The Spring Creek Juvenile detention Facilty in Colorado Springs at the ribbon cutting ceremony and open house in 1998. (Denver Post file photo)

Colorado is closing two youth detention centers after the number of kids being sent to such locked facilities dropped to levels not seen since 1998.

The closures come as the total number of youths in the detention system dropped 32 percent, from 1,480 to 1,000, since 2006. Report by Denver Post.

“That’s a pretty dramatic shift in youth corrections,” said John Gomez, state youth corrections director. “It is good news.

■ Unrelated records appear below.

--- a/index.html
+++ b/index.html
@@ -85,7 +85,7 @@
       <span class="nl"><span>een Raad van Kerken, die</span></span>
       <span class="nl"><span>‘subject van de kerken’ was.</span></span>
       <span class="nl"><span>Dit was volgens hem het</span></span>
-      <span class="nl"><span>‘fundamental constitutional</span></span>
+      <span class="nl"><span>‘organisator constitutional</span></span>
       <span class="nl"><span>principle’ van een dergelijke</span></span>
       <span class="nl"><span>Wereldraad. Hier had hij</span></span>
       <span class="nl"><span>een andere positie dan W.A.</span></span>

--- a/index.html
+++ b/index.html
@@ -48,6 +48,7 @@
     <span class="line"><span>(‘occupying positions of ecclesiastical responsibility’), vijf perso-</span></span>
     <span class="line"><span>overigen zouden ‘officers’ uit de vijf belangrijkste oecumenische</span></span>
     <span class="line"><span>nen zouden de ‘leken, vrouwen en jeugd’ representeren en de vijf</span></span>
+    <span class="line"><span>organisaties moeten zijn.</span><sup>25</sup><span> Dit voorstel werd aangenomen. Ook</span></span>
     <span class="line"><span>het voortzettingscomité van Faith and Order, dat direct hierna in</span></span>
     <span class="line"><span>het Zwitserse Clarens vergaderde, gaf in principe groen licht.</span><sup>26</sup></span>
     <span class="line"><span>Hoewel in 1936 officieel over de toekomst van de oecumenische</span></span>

There are fewer kids going to detention.”

The reduction in Colorado juvenile detentions follows a national trend, Gomez said.

He credited programs that identified substance abuse, delinquency and familial problems earlier with reducing the number of youths entering the juvenile justice system.

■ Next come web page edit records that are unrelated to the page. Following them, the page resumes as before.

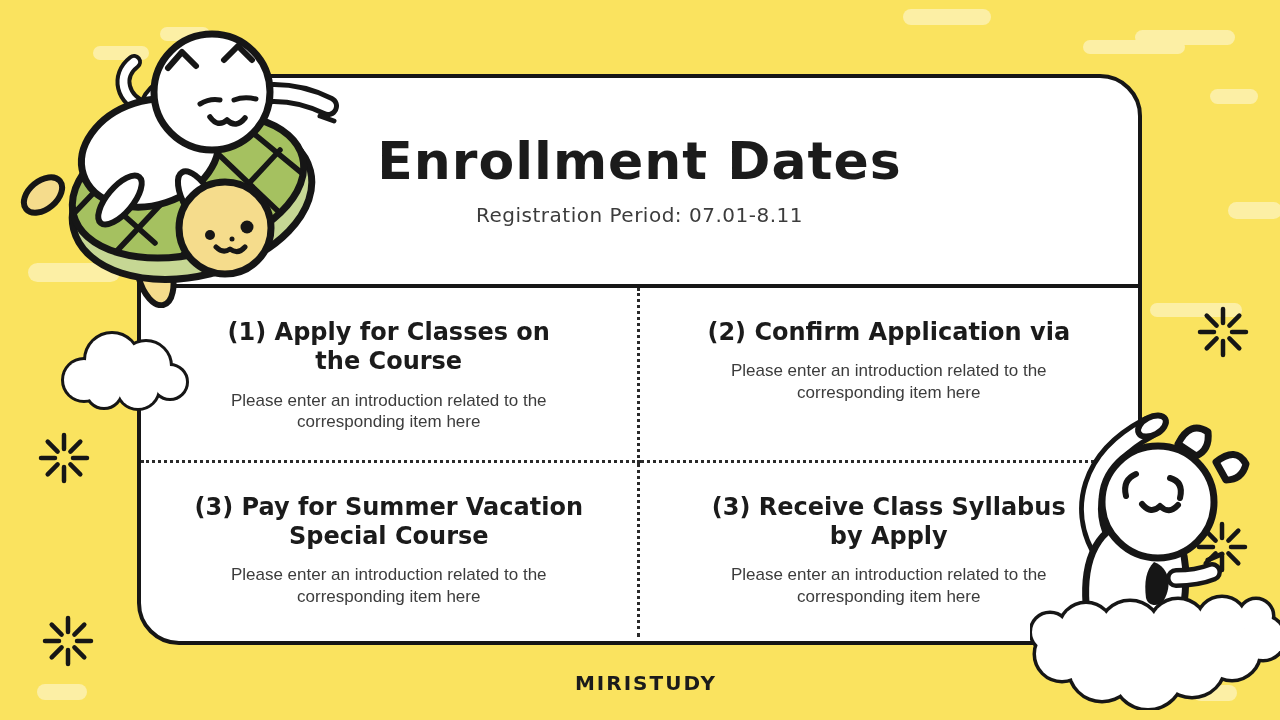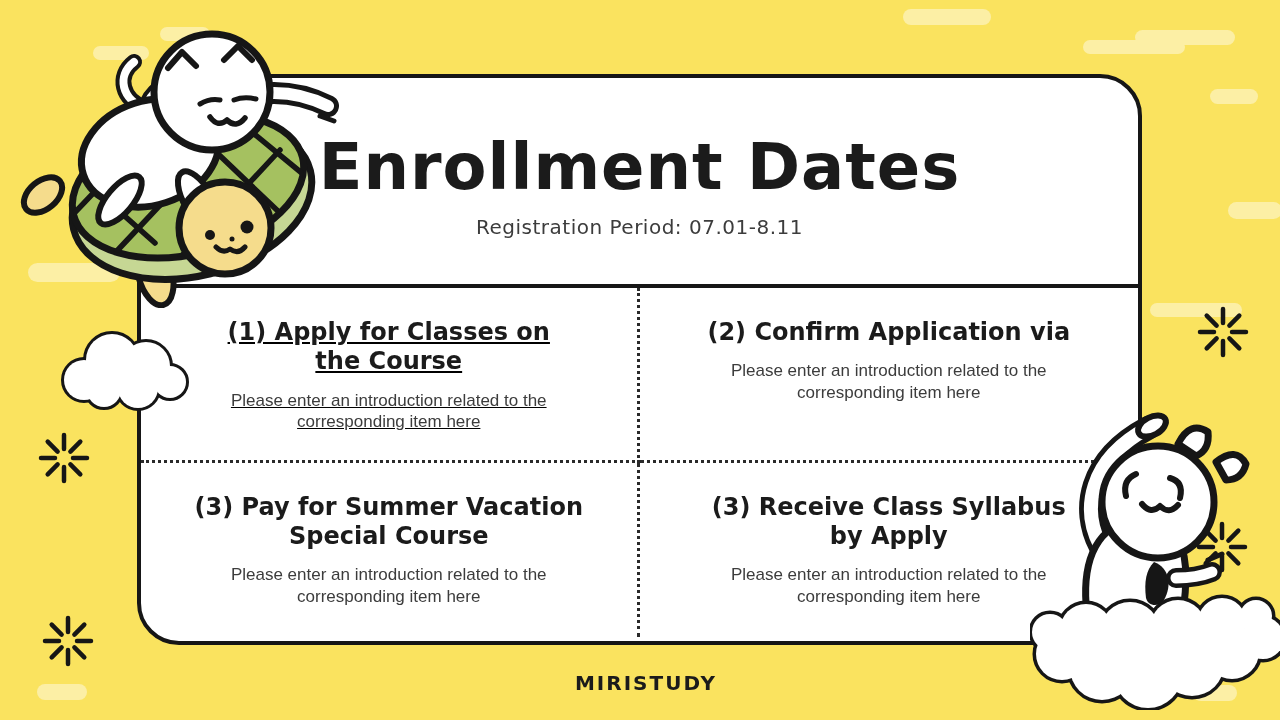--- a/index.html
+++ b/index.html
@@ -15,7 +15,7 @@
         overflow:hidden;z-index:2;}
   .card-header{height:210px;box-sizing:border-box;padding-top:56px;text-align:center;
                border-bottom:4px solid var(--outline,#161616);}
-  .title{margin:0;font-family:"DejaVu Sans",sans-serif;font-weight:bold;font-size:64px;line-height:1.05;
+  .title{margin:0;font-family:"DejaVu Sans",sans-serif;font-weight:bold;font-size:52px;line-height:1.05;
          letter-spacing:1px;color:var(--title-ink,#1B1B1B);}
   .subtitle{margin:14px 0 0 0;font-family:"DejaVu Sans",sans-serif;font-size:20px;color:var(--body-ink,#3C3C3C);letter-spacing:.5px;}
 

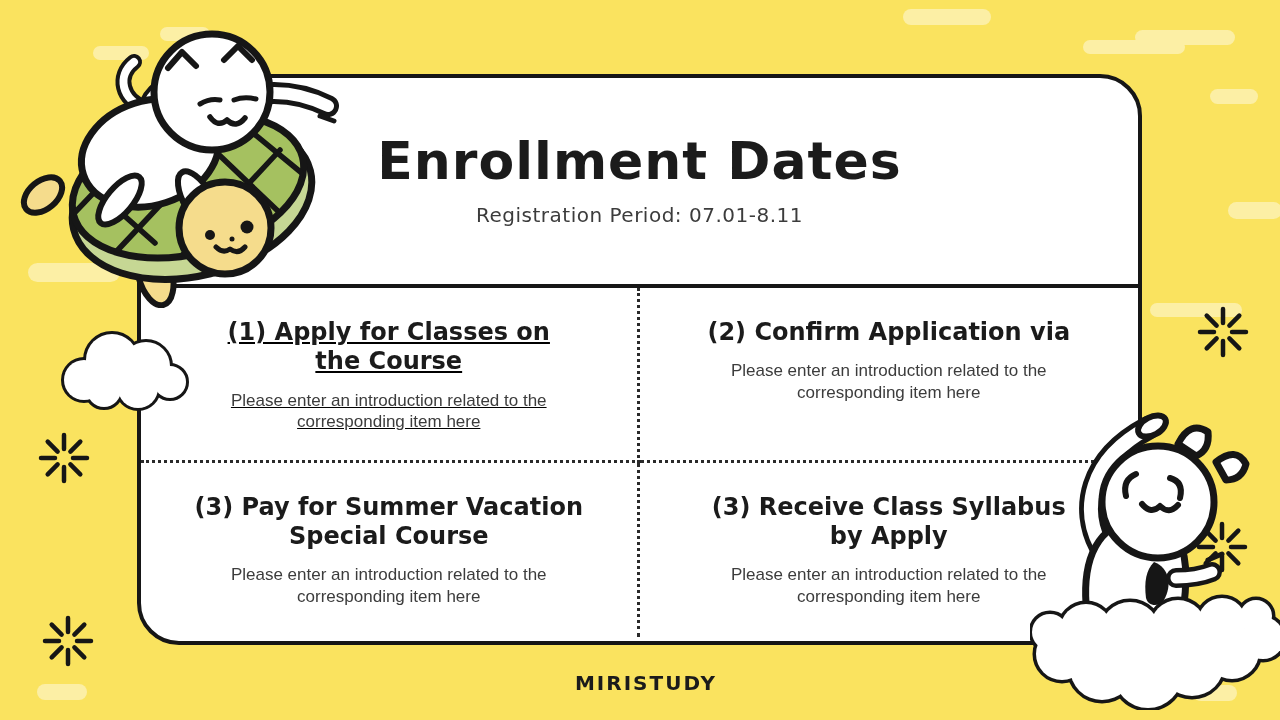--- a/index.html
+++ b/index.html
@@ -21,7 +21,7 @@
 
   .grid{display:grid;grid-template-columns:1fr 1fr;grid-template-rows:1fr 1fr;height:349px;}
   .cell{box-sizing:border-box;padding:30px 28px 0 28px;text-align:center;}
-  .cell.tl{border-right:3px dotted var(--divider-ink,#2A2A2A);border-bottom:3px dotted var(--divider-ink,#2A2A2A);text-decoration:underline;}
+  .cell.tl{border-right:3px dotted var(--divider-ink,#2A2A2A);border-bottom:3px dotted var(--divider-ink,#2A2A2A);}
   .cell.tr{border-bottom:3px dotted var(--divider-ink,#2A2A2A);}
   .cell.bl{border-right:3px dotted var(--divider-ink,#2A2A2A);}
   .cell-title{margin:0;font-family:"DejaVu Sans",sans-serif;font-weight:bold;font-size:24px;line-height:1.22;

The Division of Youth Corrections will close the 20-bed Sol Vista Youth Services Center in Pueblo and the 24-bed Marvin W. Foote Youth Services Center in Englewood.

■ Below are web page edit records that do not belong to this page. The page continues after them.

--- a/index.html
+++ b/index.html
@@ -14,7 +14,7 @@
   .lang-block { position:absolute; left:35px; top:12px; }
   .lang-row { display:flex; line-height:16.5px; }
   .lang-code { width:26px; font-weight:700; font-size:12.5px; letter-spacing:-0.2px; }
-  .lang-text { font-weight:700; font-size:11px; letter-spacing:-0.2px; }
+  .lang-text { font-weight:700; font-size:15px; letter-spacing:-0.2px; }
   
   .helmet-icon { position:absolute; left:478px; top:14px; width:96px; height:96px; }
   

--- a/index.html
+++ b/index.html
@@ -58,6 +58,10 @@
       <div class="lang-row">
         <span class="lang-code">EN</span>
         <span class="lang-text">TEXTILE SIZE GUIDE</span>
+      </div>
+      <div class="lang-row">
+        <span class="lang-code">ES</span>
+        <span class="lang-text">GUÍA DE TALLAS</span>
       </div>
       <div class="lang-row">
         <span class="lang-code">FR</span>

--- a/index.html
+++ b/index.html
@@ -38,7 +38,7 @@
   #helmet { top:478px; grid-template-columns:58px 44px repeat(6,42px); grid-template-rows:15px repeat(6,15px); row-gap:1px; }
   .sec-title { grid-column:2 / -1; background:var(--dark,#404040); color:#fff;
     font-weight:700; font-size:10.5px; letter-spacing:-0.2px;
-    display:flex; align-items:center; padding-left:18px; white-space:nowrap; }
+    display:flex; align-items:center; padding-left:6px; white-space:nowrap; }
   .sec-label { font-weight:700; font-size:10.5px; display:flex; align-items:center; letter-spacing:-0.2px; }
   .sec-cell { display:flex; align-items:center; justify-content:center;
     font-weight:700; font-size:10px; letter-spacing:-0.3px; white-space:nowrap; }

The Sol Vista building, which is on the grounds of the Colorado Mental Health Institute, will be used for a substance-abuse program.

Youths now at Sol Vista will be transferred to other detention centers, and those at Marvin W. Foote will go to Mount View Youth Services Center in Jefferson County.

Reggie Bicha, executive director of the Department of Human Services, said the state will try to place employees in vacant department or state positions.

The decrease in the number of kids going to secure youth facilities also happened as the state moved more kids out of locked facilities and into private community-based residential programs.

Youths who primarily have a substance- abuse issue are getting treatment at a community facility instead of going to detention, he said.

“The right kids get the right level of intervention,” he said.

Officials are weighing the risks that kids pose to the community and making decisions whether to send them to detention or treatment based on those assessments, Gomez said.

“We don’t want to over-incarcerate kids,” he said.

Doug Wilson, Colorado public defender, attributed some of the reduction in detentions to a push to reduce the number of juvenile offenders with lesser offenses being sent to locked detention facilities.

“Why would you put truants in there?” he said.

There has been an emphasis on identifying which kids need help when they are very young and addressing their needs before they get deeper into trouble, Gomez said.

Social workers are meeting with juvenile justice professionals to intervene with kids early, he said.

Garcia said closing the juvenile facilities won’t necessarily result in cost savings, however, because the money is being shifted to treatment programs designed to keep kids out of detention.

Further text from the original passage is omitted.